VMware Cloud Community
limey36
Enthusiast
Enthusiast

HA Configuration

I've walked into an existing site and am trying to configure 2 nodes in an HA cluster. DNS is good, shared storage is good, network is good, licensing is good, however I'm getting the following errors after I create the cluster:

\- Insufficient resources to satisty HA failover on cluster

\- Unable to contact a primary HA agent in cluster.

Any help would be greatly appreciated!!!

Thanks!

0 Kudos
7 Replies
letoatrads
Expert
Expert

Had some issues myself when I first setup HA. Here is one angle that could be causing it. Make sure PortFast ( Cisco ) or your switches equivalent is turned ON. Reason being, the HA stuff is fairly quick after the reboot of a host and I've had problems with hosts that don't have PortFast on not activating their NIC's quick enough, and the HA time out gets exceeded and hence the cluster doesn't reform properly unless you do a 'Reconfigure for HA'.

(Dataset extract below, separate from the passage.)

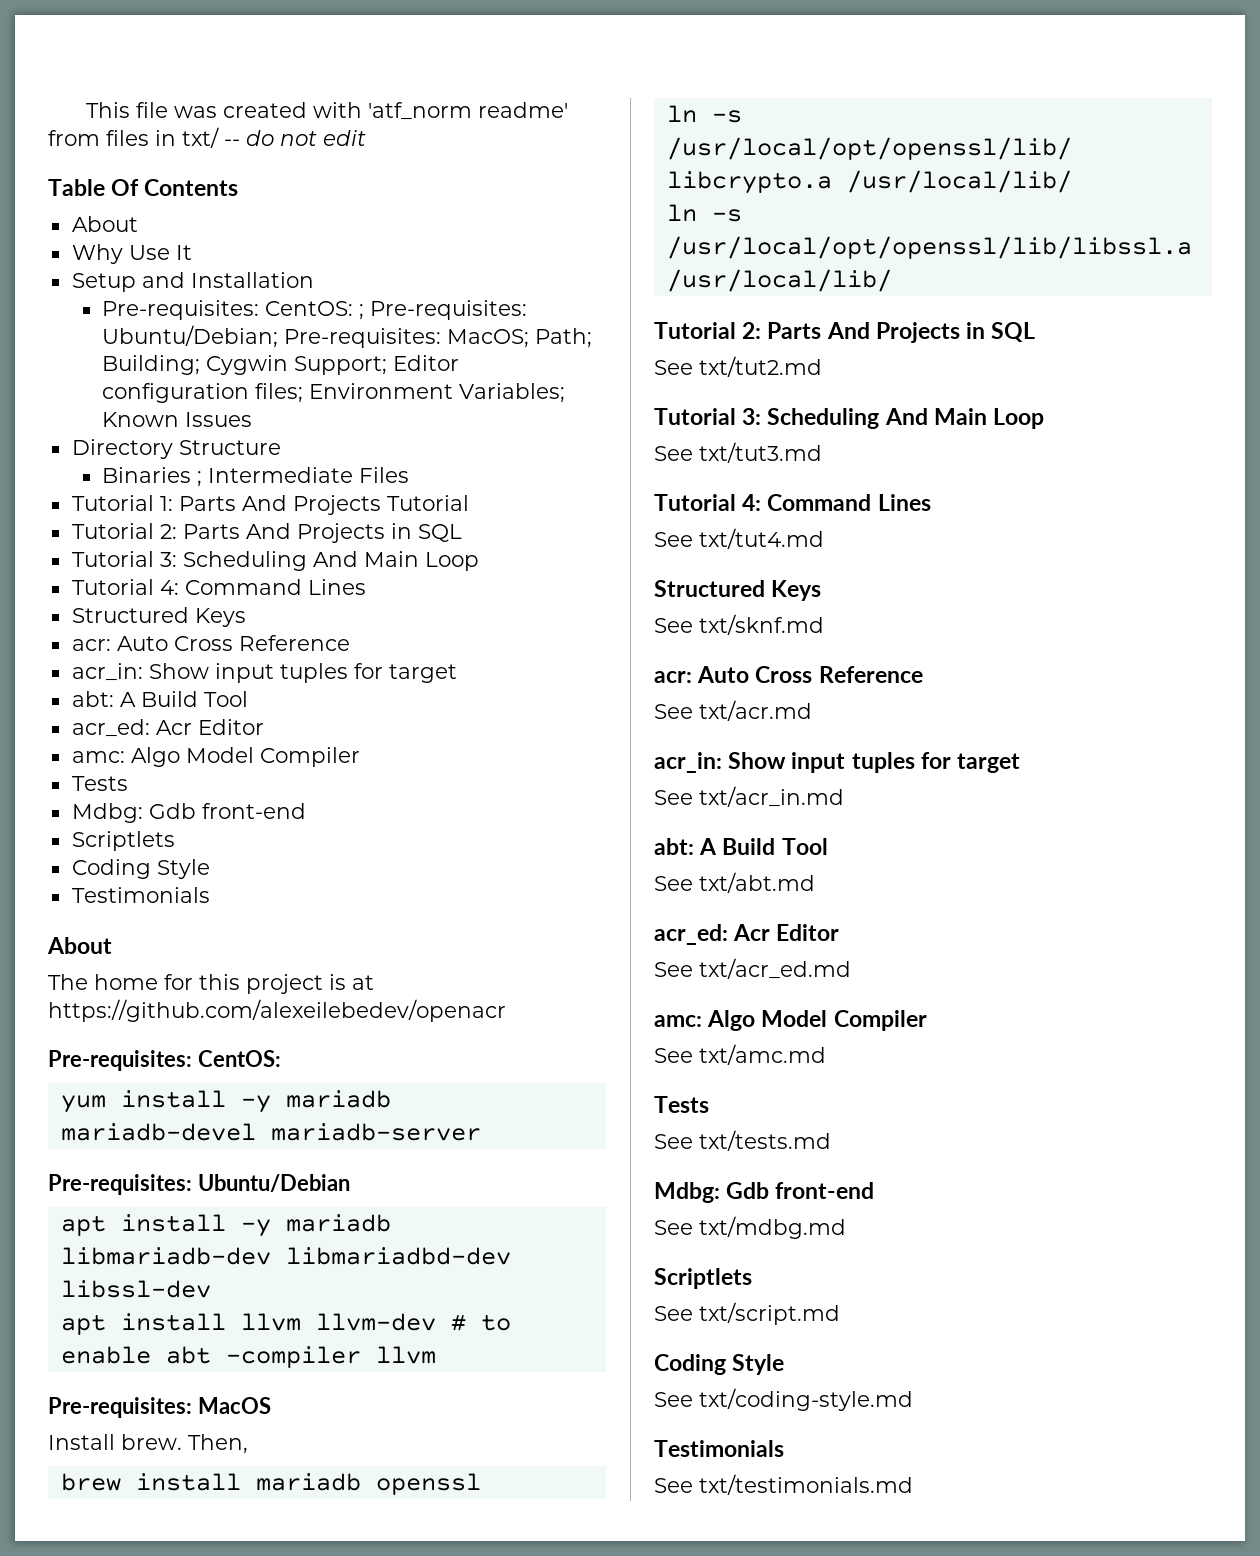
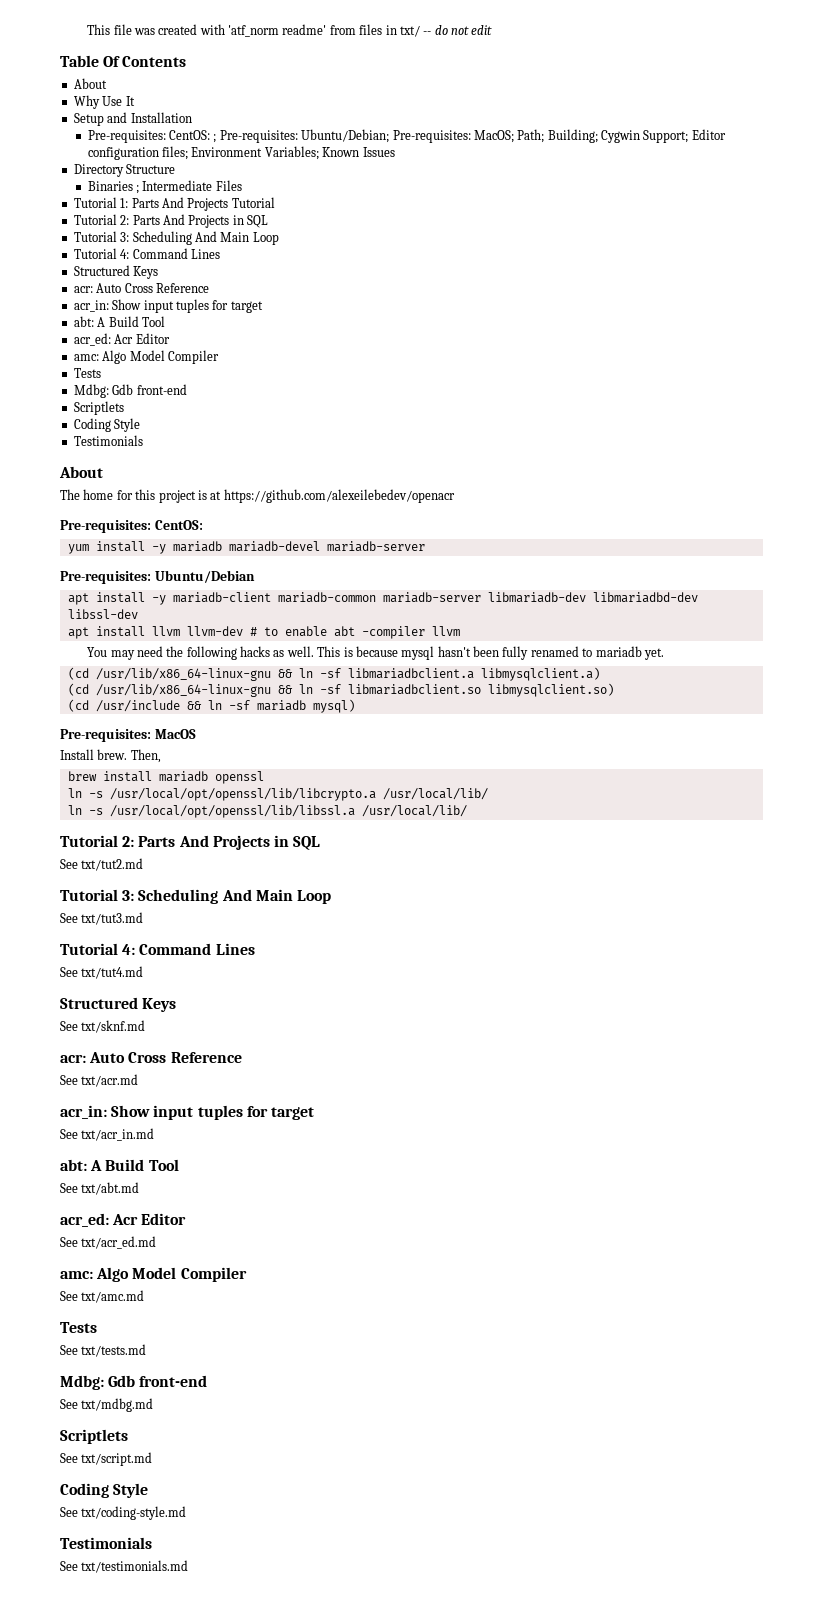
[285,1214,391,1232] mariadb -> [172,592,481,603] mariadb-client mariadb-common mariadb-server
(436, 1355) none -> [87,646,664,660] [67,667,600,681] [67,683,614,697] [67,699,355,713] // You may need the following hacks as well. This is because mysql hasn't been fully renamed to mariadb yet. // (cd /usr/lib/x86_64-linux-gnu && ln -sf libmariadbclient.a libmysqlclient.a) // (cd /usr/lib/x86_64-linux-gnu && ln -sf libmariadbclient.so libmysqlclient.so) // (cd /usr/include && ln -sf mariadb mysql)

Also, you might want to try this after making sure your switches are set ok.

You can do this from the console of your ESX Host to verify DNS is good from an HA standpoint ( just checking)

/opt/LGTOaam512/bin/ft_gethostbyname YourServerName

There should just be 1 static IP address for each host

Then do the following.

Remove both hosts from VC - that should uninstall vpxa and the AAM agent from the host along with any configuration files (make sure that the /opt/LGTOaam512 directory doesn't exist or is empty). Making sure this directory is gone will let you get a fresh install of the HA Agent from VC. Then re-add them to the HA-enabled cluster. Hopefully there is no HA error at this point.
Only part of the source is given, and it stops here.